_Listed records_
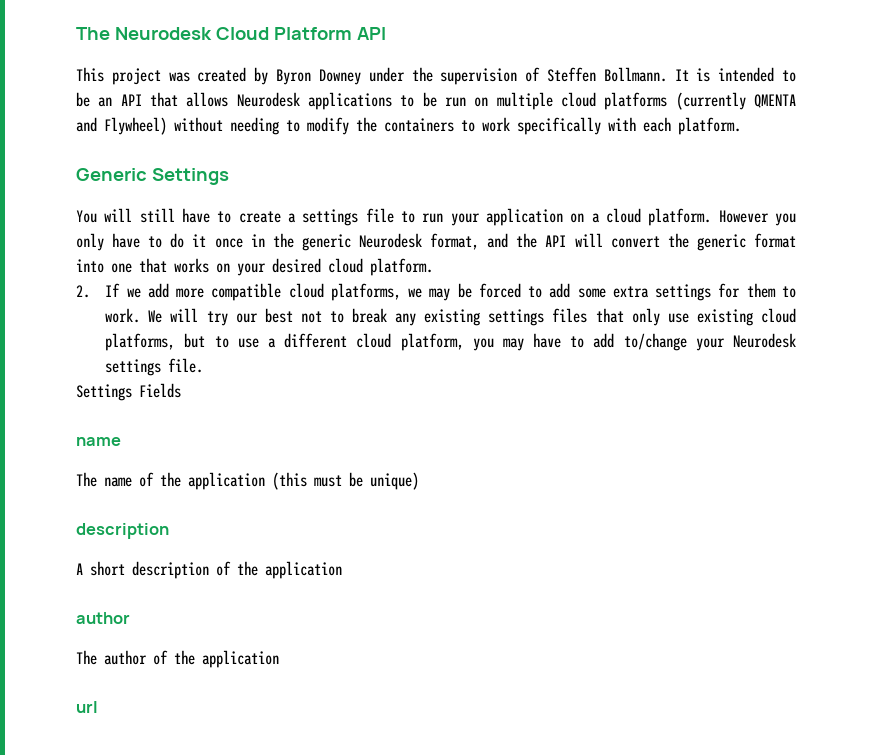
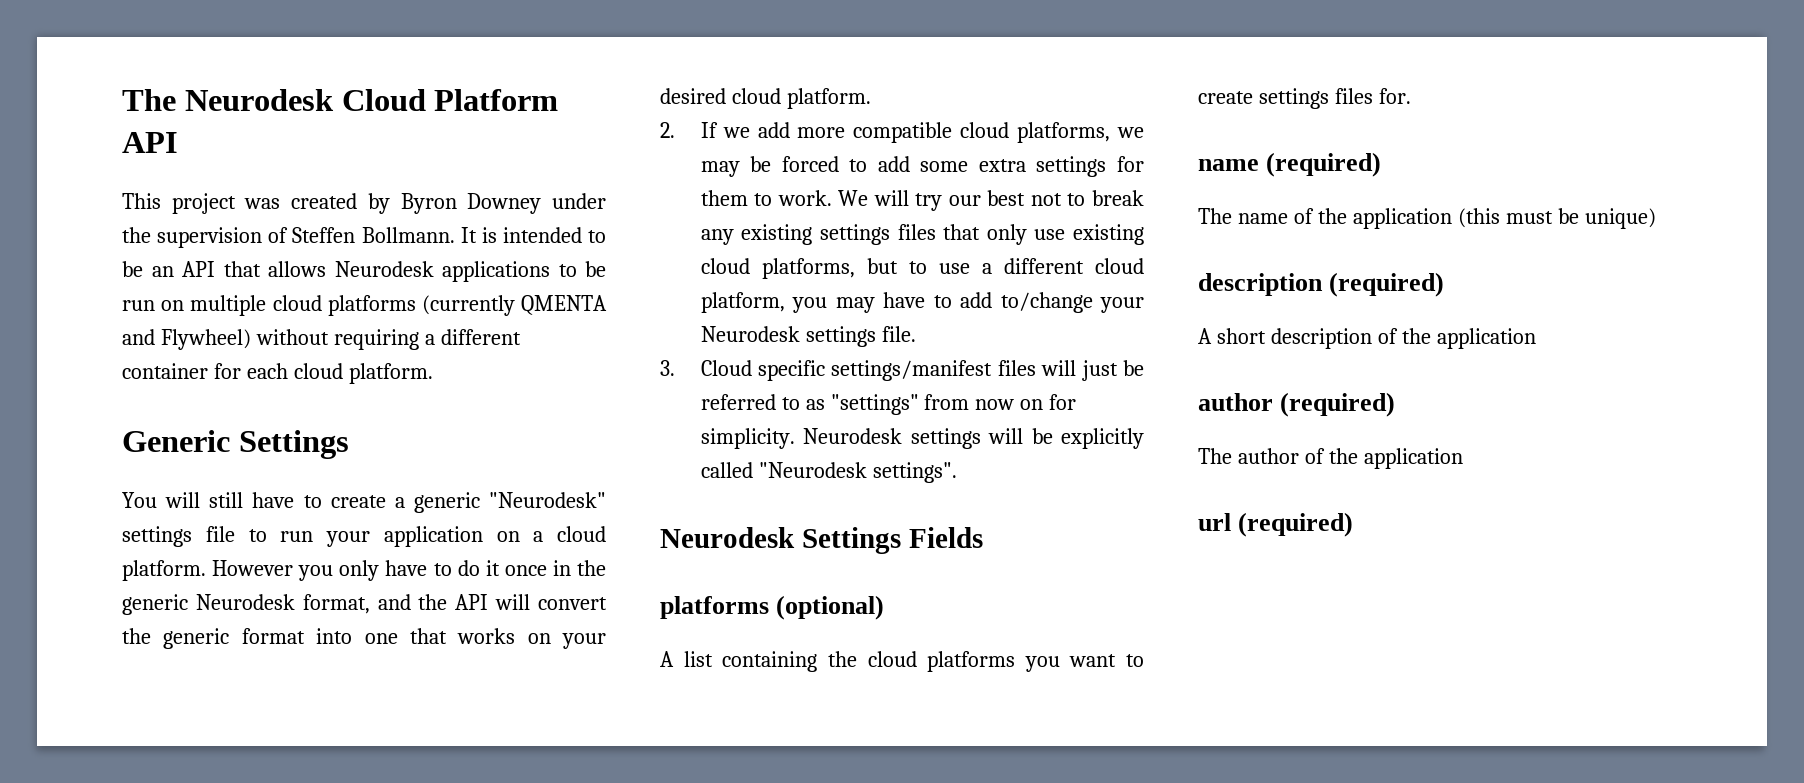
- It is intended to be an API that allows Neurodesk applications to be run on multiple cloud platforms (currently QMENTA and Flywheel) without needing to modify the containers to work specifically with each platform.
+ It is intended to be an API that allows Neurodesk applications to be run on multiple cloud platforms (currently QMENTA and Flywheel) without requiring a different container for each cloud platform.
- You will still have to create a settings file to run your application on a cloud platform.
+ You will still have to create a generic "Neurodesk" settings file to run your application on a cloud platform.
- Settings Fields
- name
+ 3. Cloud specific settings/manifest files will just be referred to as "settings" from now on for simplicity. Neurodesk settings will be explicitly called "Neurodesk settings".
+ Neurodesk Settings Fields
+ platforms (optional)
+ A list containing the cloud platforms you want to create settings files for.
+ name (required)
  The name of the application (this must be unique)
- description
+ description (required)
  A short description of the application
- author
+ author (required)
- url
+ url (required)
==
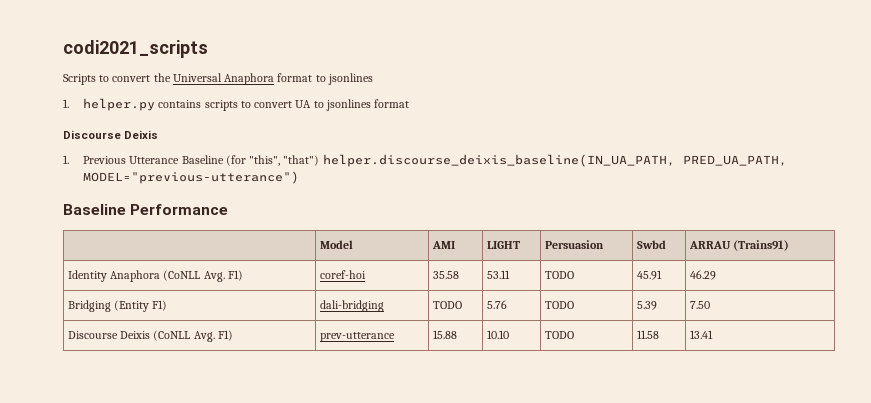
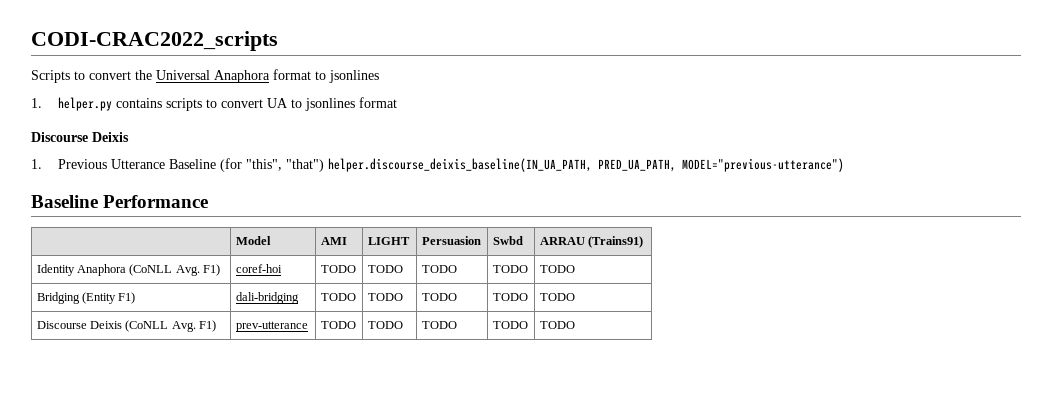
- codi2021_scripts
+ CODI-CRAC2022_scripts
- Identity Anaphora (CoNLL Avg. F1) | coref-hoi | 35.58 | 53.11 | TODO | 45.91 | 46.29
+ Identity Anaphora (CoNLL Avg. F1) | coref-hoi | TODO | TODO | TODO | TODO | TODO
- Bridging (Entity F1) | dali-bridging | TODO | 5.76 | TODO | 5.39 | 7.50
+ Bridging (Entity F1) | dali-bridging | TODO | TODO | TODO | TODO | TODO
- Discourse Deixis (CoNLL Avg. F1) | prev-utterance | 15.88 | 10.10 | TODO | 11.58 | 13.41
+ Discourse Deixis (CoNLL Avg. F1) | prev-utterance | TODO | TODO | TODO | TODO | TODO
* * *
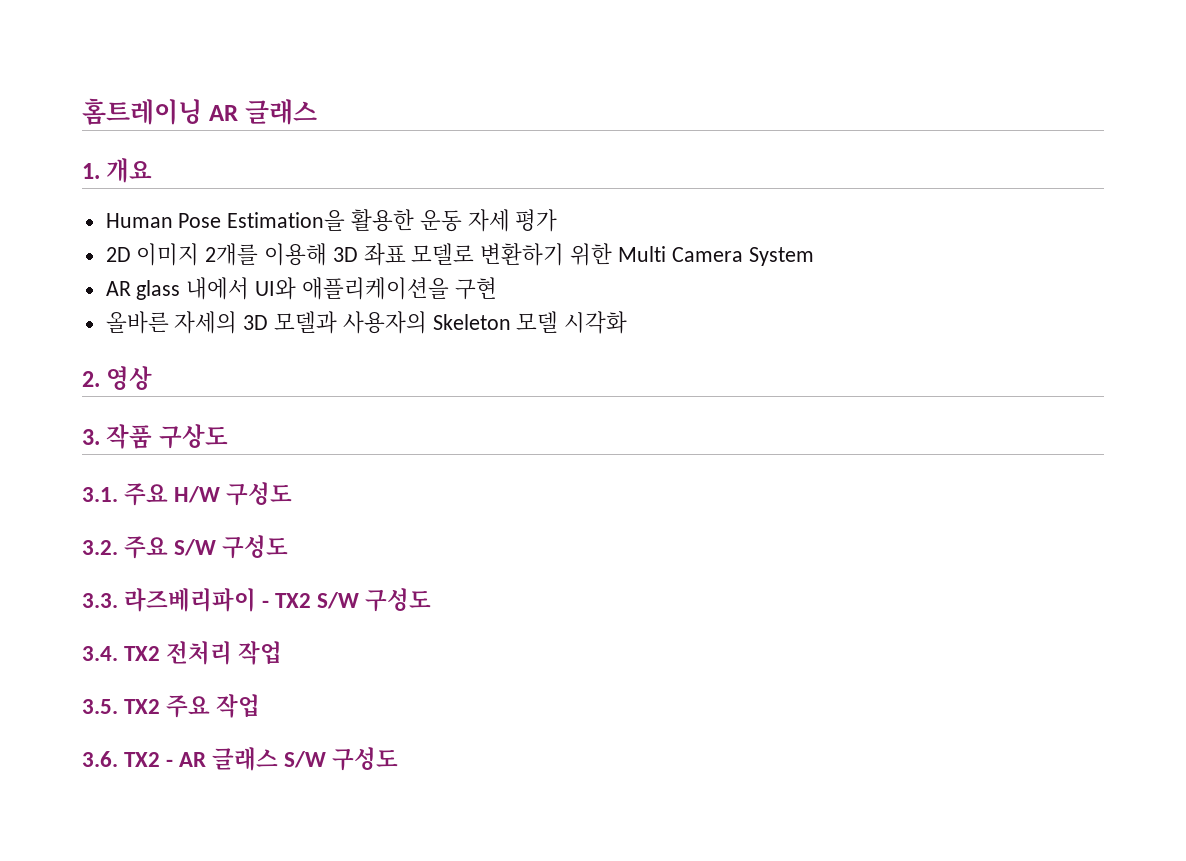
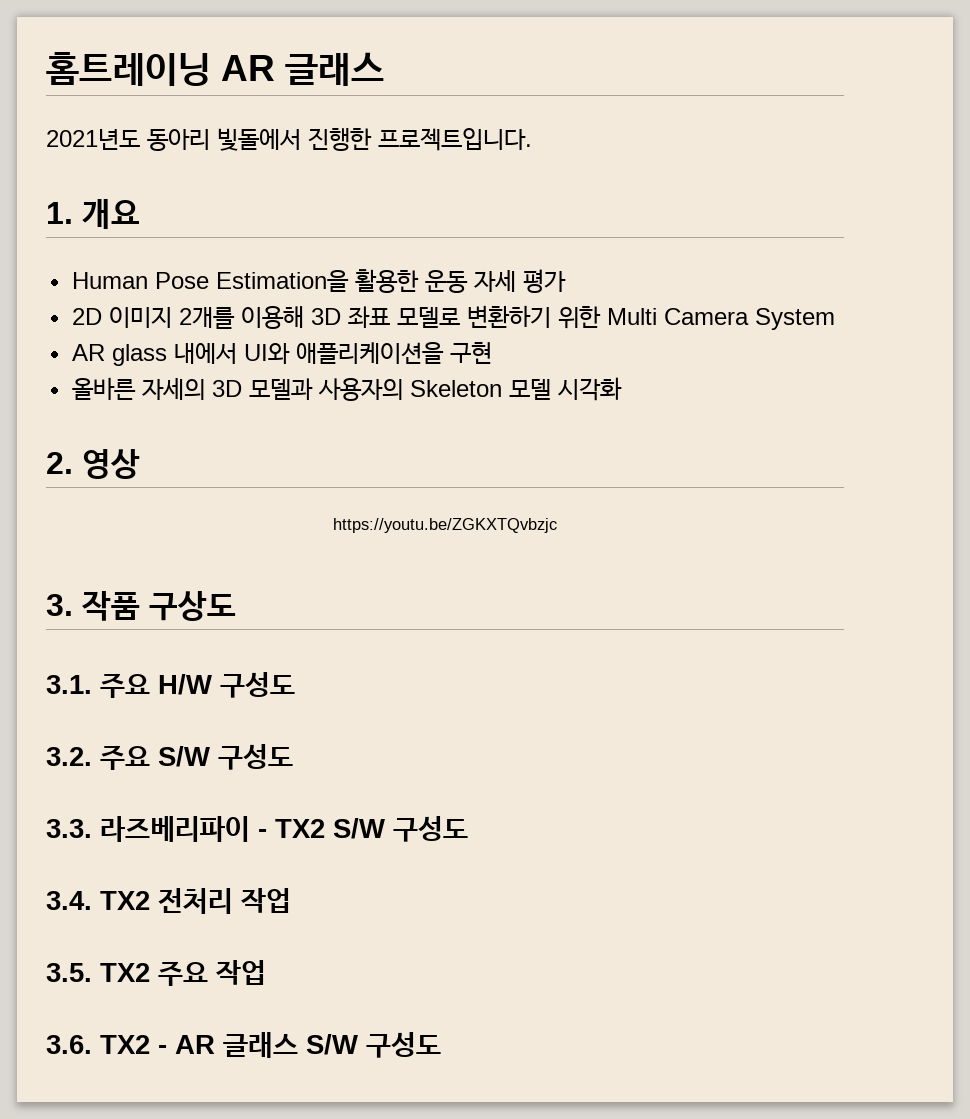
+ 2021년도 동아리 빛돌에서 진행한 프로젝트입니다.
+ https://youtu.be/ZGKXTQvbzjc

_Exercise description_
All lines above in which the word "applications" occurs should be identified and copied.

_The answer_
- It is intended to be an API that allows Neurodesk applications to be run on multiple cloud platforms (currently QMENTA and Flywheel) without needing to modify the containers to work specifically with each platform.
+ It is intended to be an API that allows Neurodesk applications to be run on multiple cloud platforms (currently QMENTA and Flywheel) without requiring a different container for each cloud platform.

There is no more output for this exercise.